Omit the images. Copy each entry word for word.

Difference listings:
________
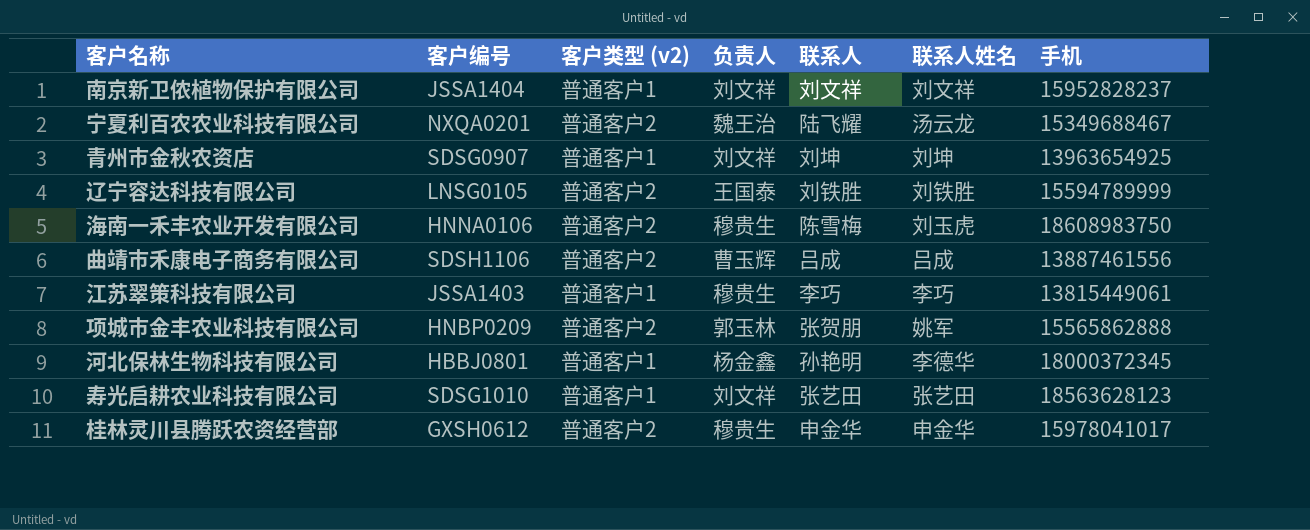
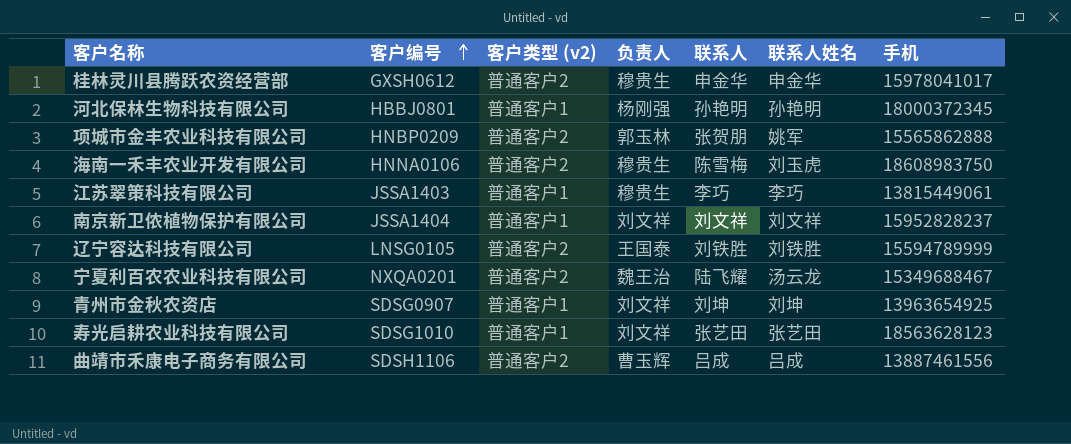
row order: none -> 客户编号 ascending
河北保林生物科技有限公司 | 负责人: 杨金鑫 -> 杨刚强
河北保林生物科技有限公司 | 联系人姓名: 李德华 -> 孙艳明

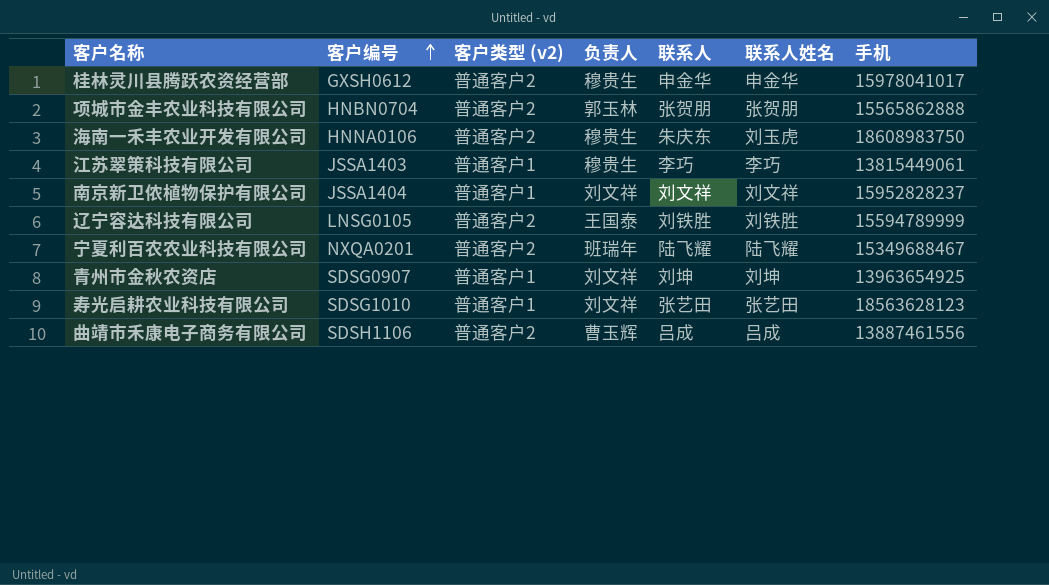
row 河北保林生物科技有限公司: HBBJ0801 | 普通客户1 | 杨刚强 | 孙艳明 | 孙艳明 | 18000372345 -> none
项城市金丰农业科技有限公司 | 客户编号: HNBP0209 -> HNBN0704
项城市金丰农业科技有限公司 | 联系人姓名: 姚军 -> 张贺朋
海南一禾丰农业开发有限公司 | 联系人: 陈雪梅 -> 朱庆东
宁夏利百农农业科技有限公司 | 负责人: 魏王治 -> 班瑞年
宁夏利百农农业科技有限公司 | 联系人姓名: 汤云龙 -> 陆飞耀

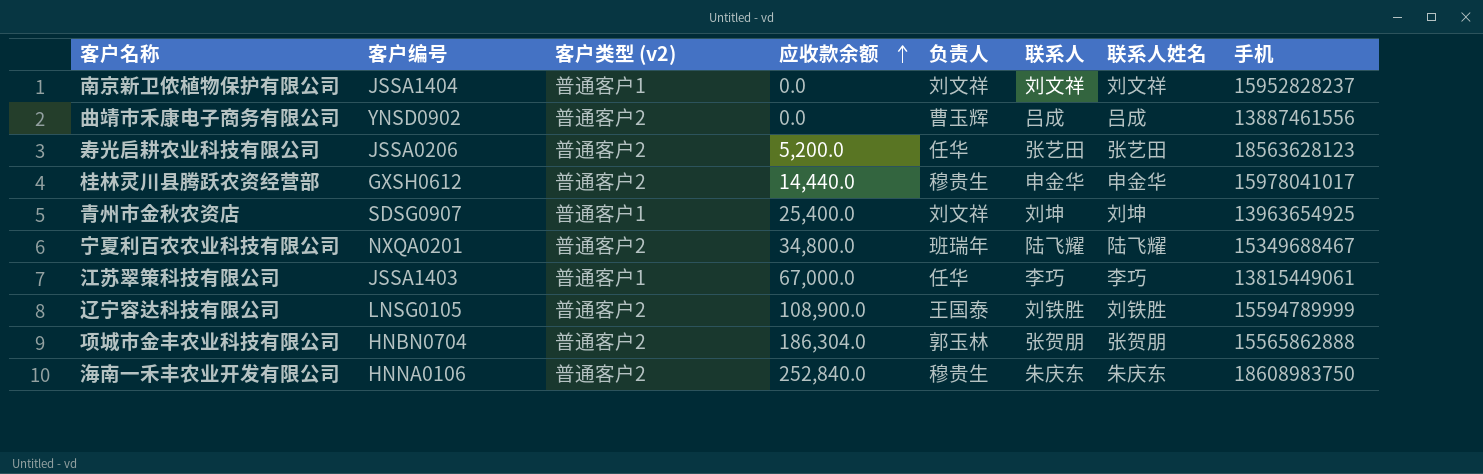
row order: 客户编号 ascending -> 应收款余额 ascending
column 应收款余额 | position: none -> 4
曲靖市禾康电子商务有限公司 | 客户编号: SDSH1106 -> YNSD0902
寿光启耕农业科技有限公司 | 客户编号: SDSG1010 -> JSSA0206
寿光启耕农业科技有限公司 | 客户类型 (v2): 普通客户1 -> 普通客户2
寿光启耕农业科技有限公司 | 负责人: 刘文祥 -> 任华
江苏翠策科技有限公司 | 负责人: 穆贵生 -> 任华
海南一禾丰农业开发有限公司 | 联系人姓名: 刘玉虎 -> 朱庆东

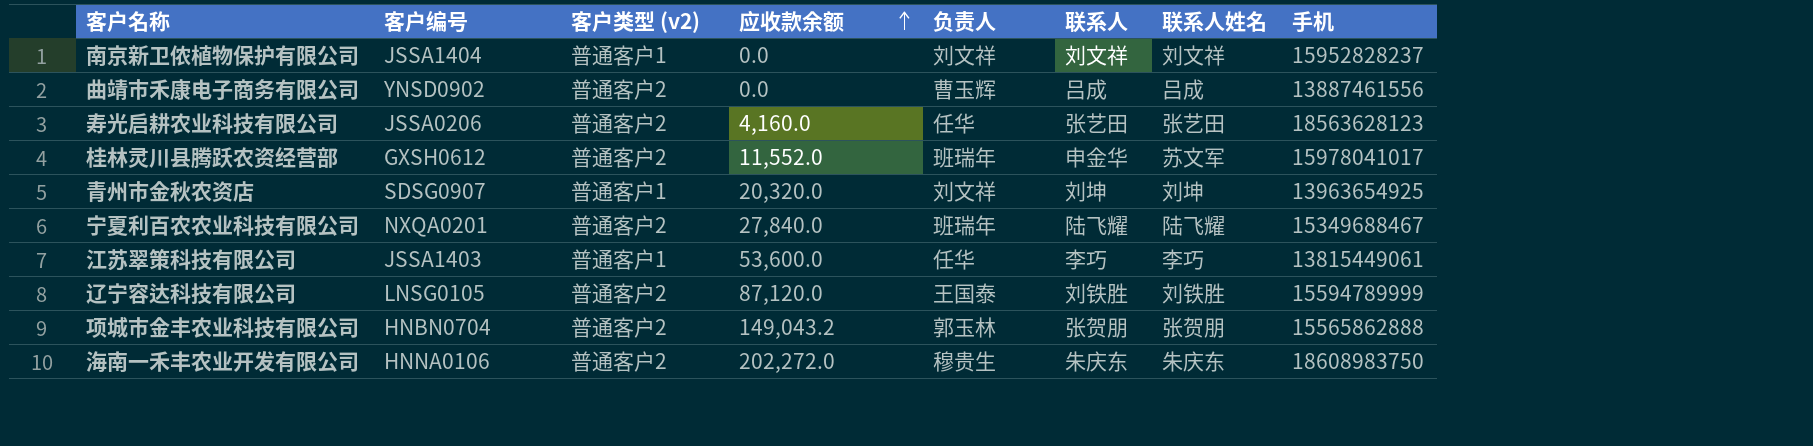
寿光启耕农业科技有限公司 | 应收款余额: 5,200.0 -> 4,160.0
桂林灵川县腾跃农资经营部 | 应收款余额: 14,440.0 -> 11,552.0
桂林灵川县腾跃农资经营部 | 负责人: 穆贵生 -> 班瑞年
桂林灵川县腾跃农资经营部 | 联系人姓名: 申金华 -> 苏文军
青州市金秋农资店 | 应收款余额: 25,400.0 -> 20,320.0
宁夏利百农农业科技有限公司 | 应收款余额: 34,800.0 -> 27,840.0
江苏翠策科技有限公司 | 应收款余额: 67,000.0 -> 53,600.0
辽宁容达科技有限公司 | 应收款余额: 108,900.0 -> 87,120.0
项城市金丰农业科技有限公司 | 应收款余额: 186,304.0 -> 149,043.2
海南一禾丰农业开发有限公司 | 应收款余额: 252,840.0 -> 202,272.0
________
TASK RESULT:
row order: none -> 客户编号 ascending
河北保林生物科技有限公司 | 负责人: 杨金鑫 -> 杨刚强
河北保林生物科技有限公司 | 联系人姓名: 李德华 -> 孙艳明

row 河北保林生物科技有限公司: HBBJ0801 | 普通客户1 | 杨刚强 | 孙艳明 | 孙艳明 | 18000372345 -> none
项城市金丰农业科技有限公司 | 客户编号: HNBP0209 -> HNBN0704
项城市金丰农业科技有限公司 | 联系人姓名: 姚军 -> 张贺朋
海南一禾丰农业开发有限公司 | 联系人: 陈雪梅 -> 朱庆东
宁夏利百农农业科技有限公司 | 负责人: 魏王治 -> 班瑞年
宁夏利百农农业科技有限公司 | 联系人姓名: 汤云龙 -> 陆飞耀

row order: 客户编号 ascending -> 应收款余额 ascending
column 应收款余额 | position: none -> 4
曲靖市禾康电子商务有限公司 | 客户编号: SDSH1106 -> YNSD0902
寿光启耕农业科技有限公司 | 客户编号: SDSG1010 -> JSSA0206
寿光启耕农业科技有限公司 | 客户类型 (v2): 普通客户1 -> 普通客户2
寿光启耕农业科技有限公司 | 负责人: 刘文祥 -> 任华
江苏翠策科技有限公司 | 负责人: 穆贵生 -> 任华
海南一禾丰农业开发有限公司 | 联系人姓名: 刘玉虎 -> 朱庆东

寿光启耕农业科技有限公司 | 应收款余额: 5,200.0 -> 4,160.0
桂林灵川县腾跃农资经营部 | 应收款余额: 14,440.0 -> 11,552.0
桂林灵川县腾跃农资经营部 | 负责人: 穆贵生 -> 班瑞年
桂林灵川县腾跃农资经营部 | 联系人姓名: 申金华 -> 苏文军
青州市金秋农资店 | 应收款余额: 25,400.0 -> 20,320.0
宁夏利百农农业科技有限公司 | 应收款余额: 34,800.0 -> 27,840.0
江苏翠策科技有限公司 | 应收款余额: 67,000.0 -> 53,600.0
辽宁容达科技有限公司 | 应收款余额: 108,900.0 -> 87,120.0
项城市金丰农业科技有限公司 | 应收款余额: 186,304.0 -> 149,043.2
海南一禾丰农业开发有限公司 | 应收款余额: 252,840.0 -> 202,272.0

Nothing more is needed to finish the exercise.